La isla de los muertos, Armold Böcklin, versión segunda

Sin embargo, en ocasiones  aparece un cuadro que, sin pertenecer a los grandes maestros, llama nuestra atención porque parece condensar el significado profundo del movimiento. Es el caso de una obra del suizo Arnold Böcklin titulada “La isla de los muertos”. Böcklin perteneció al grupo de los “romanos alemanes”, artistas que encontraron su plenitud en Italia, “el país de la nostalgia”. Pese a su desconocimiento actual, fue un pintor muy admirado a finales del XIX por combinar en sus obras pasado y presente, sueño y realidad, figuras míticas y naturalistas.

De “La isla de los muertos” su autor pintó hasta cinco versiones, entre las cuales prefiero la segunda, la reproducida en “Simbolismo”: aquella en la que bajo un cielo nocturno la isla de los muertos se representa bañada por una luz crepuscular.

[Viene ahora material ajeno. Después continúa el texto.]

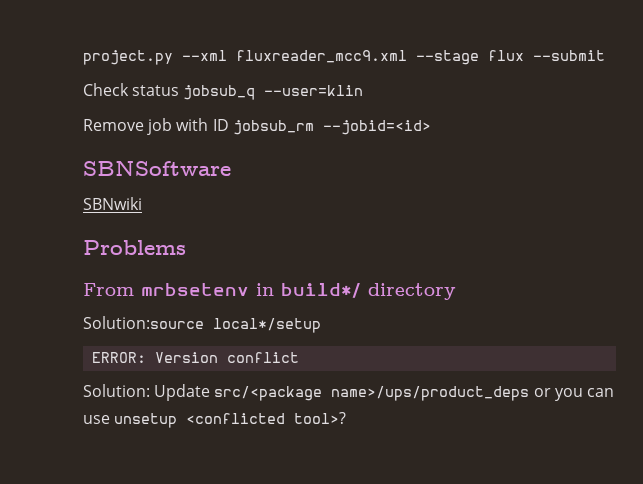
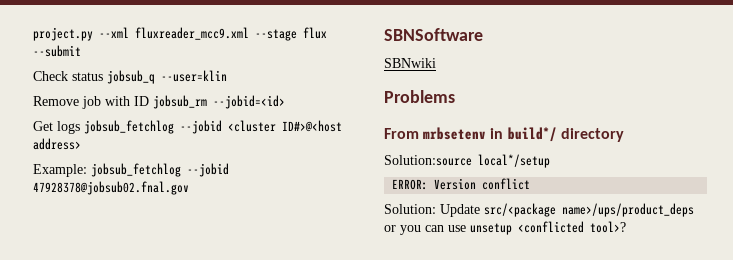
(431, 127) none -> [33,120,342,134] [33,138,81,150] [33,163,229,177] [33,181,189,195] // Get logs jobsub_fetchlog --jobid <cluster ID#>@<host address> // Example: jobsub_fetchlog --jobid 47928378@jobsub02.fnal.gov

Debe subrayarse la irrealidad del planteamiento, la deriva onírica que adquiere la imagen. Otro de los aspectos lumínicos irreales es el contraste entre la negrura del cielo  y la luminosidad del monje, o del sarcófago cubierto por una especie de sudario que, atravesado sobre un bote, avanza por las aguas en calma. Todo es quietud, no hay apenas oleaje. El templo o cementerio de la isla, excavado en la roca, no es menos onírico que esos cipreses que parecen crecer en el agua y se elevan por encima de los farallones.

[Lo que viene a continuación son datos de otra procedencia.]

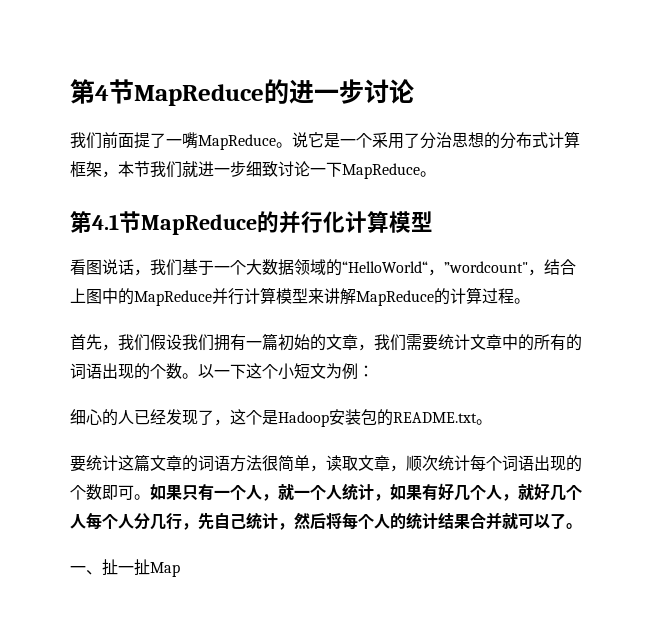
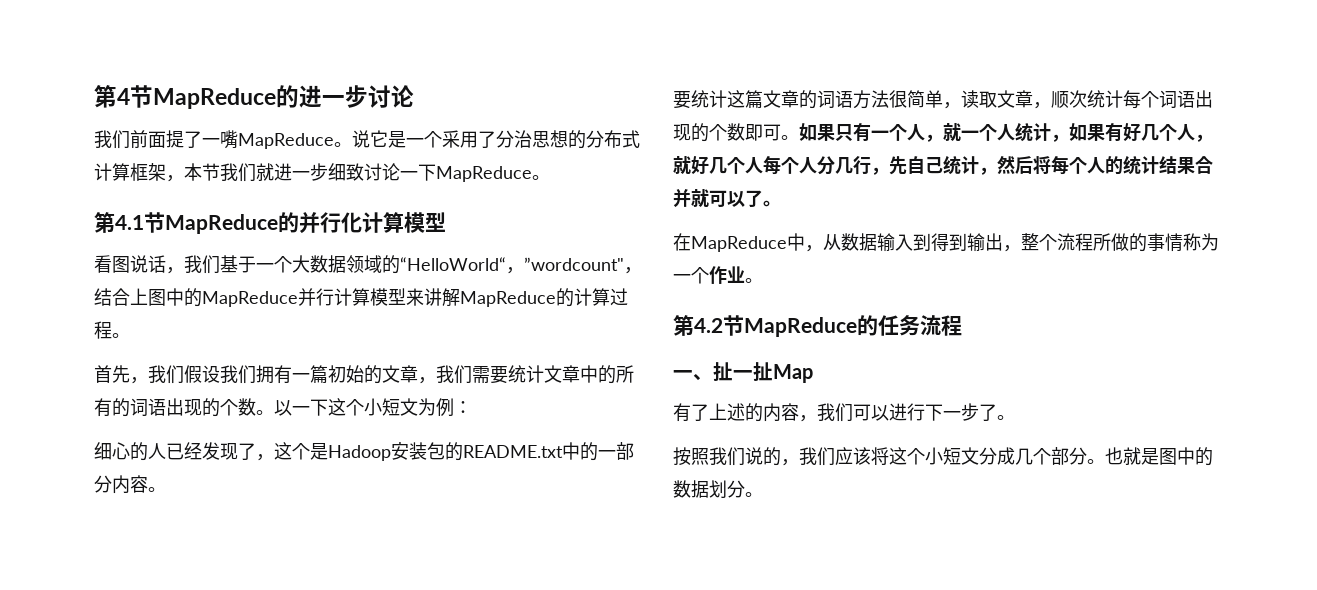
(477, 417) none -> [562,442,634,461] [94,475,148,494] 中的一部分内容
[70,559,180,577] 一、扯一扯Map -> [673,233,1219,252] [673,266,763,284] [673,315,962,337] [673,362,813,383] [673,403,1015,422] [673,447,1213,466] [673,480,763,498] 在MapReduce中，从数据输入到得到输出，整个流程所做的事情称为一个作业。 // 第4.2节MapReduce的任务流程 // 一、扯一扯Map // 有了上述的内容，我们可以进行下一步了。 // 按照我们说的，我们应该将这个小短文分成几个部分。也就是图中的数据划分。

La isla de la muertos, Arnold Böcklin, versión tercera

Un europeo asociará la imagen con la mitología grecolatina: las aguas se parecen a la laguna Estigia, el barquero a Caronte. La isla sería el Hades, aunque en realidad se parezca más a un cementerio, pues no se ven almas en pena vagando por el lugar. Pero, si nosotros pensamos en los mitos grecolatinos al ver el cuadro, ¿qué pensarán un hindú o un musulmán? Probablemente asociarán la imagen a elementos de sus propias mitologías similares a las nuestras pero con ligeros matices.

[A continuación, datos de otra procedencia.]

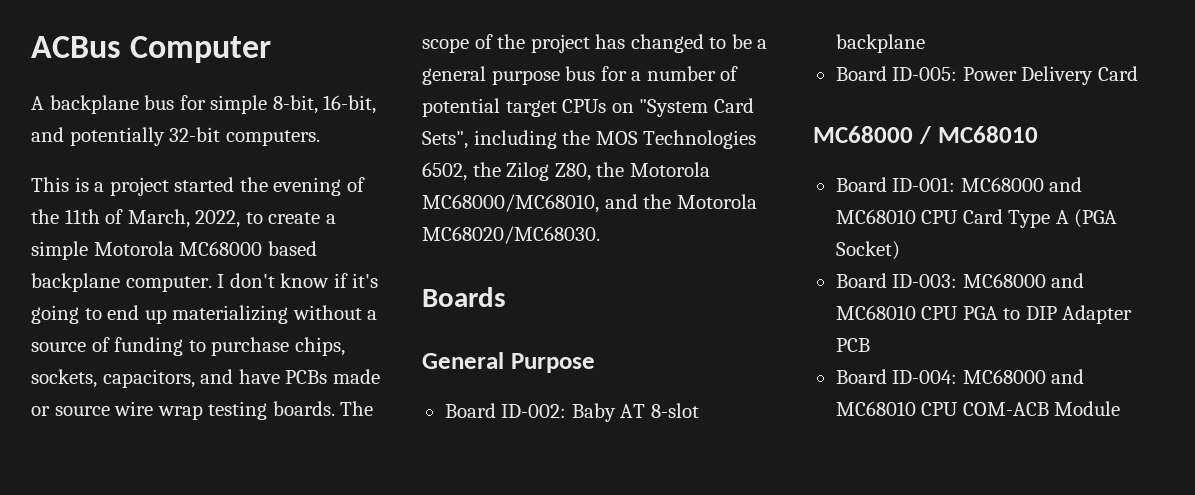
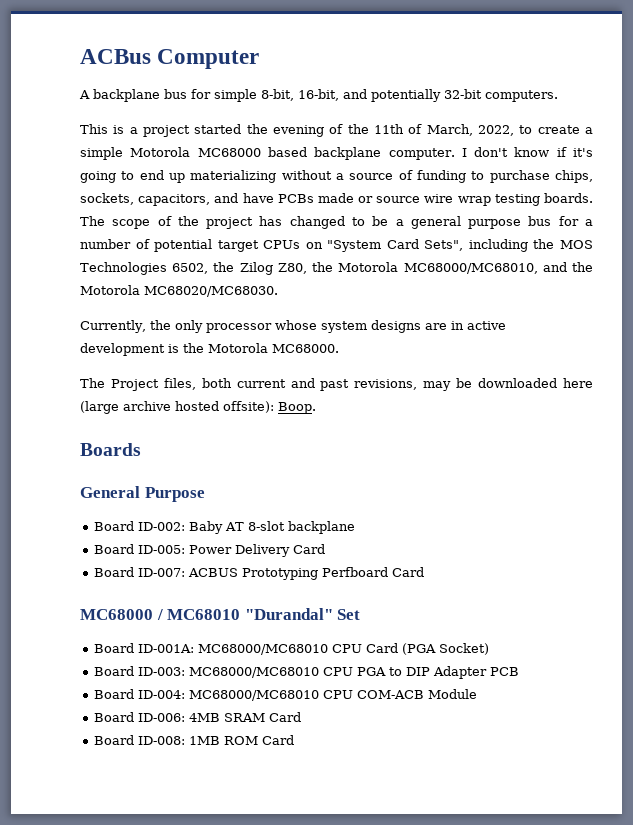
(600, 235) none -> [80,320,506,333] [80,343,339,356] [80,378,594,391] [80,401,316,414] // Currently, the only processor whose system designs are in active development is the Motorola MC68000. // The Project files, both current and past revisions, may be downloaded here (large archive hosted offsite): Boop.
(1138, 73) none -> [94,567,425,580] // Board ID-007: ACBUS Prototyping Perfboard Card
[835,177,1083,192] [835,209,1069,228] // Board ID-001: MC68000 and MC68010 CPU Card Type A -> [244,608,361,620] [94,643,399,655] "Durandal" Set // Board ID-001A: MC68000/MC68010 CPU Card
[962,273,1085,288] [835,305,916,320] MC68000 and MC68010 -> [189,667,320,678] MC68000/MC68010
[962,369,1085,384] [835,401,916,416] MC68000 and MC68010 -> [189,690,320,701] MC68000/MC68010
(1121, 408) none -> [94,712,302,722] [94,735,295,745] // Board ID-006: 4MB SRAM Card // Board ID-008: 1MB ROM Card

Al romperse la coincidencia entre la imagen presentada por el cuadro y el relato mitológico conocido, dicho relato debe construirse de nuevo, pero esta vez no en la mitología, sino en nuestra propia imaginación. Y nos preguntamos quién es el monje de hábito o túnica blanca; quién es la barquera; cómo pueden portar un féretro cruzado sobre un bote o por qué la luz baña la isla bajo el cielo nocturno.

La respuesta a todas estas preguntas hilaría un relato, pero resulta que el observador no está interesado en ese relato, porque prefiere el misterio de no explicarse el cuadro, el misterio resulta mucho más fecundo que su explicación. De este modo, “La isla de los muertos” encarna el ideal simbolista: el contenido sin el continente; el significado sin el significante. La idea o el símbolo sin su referente habitual.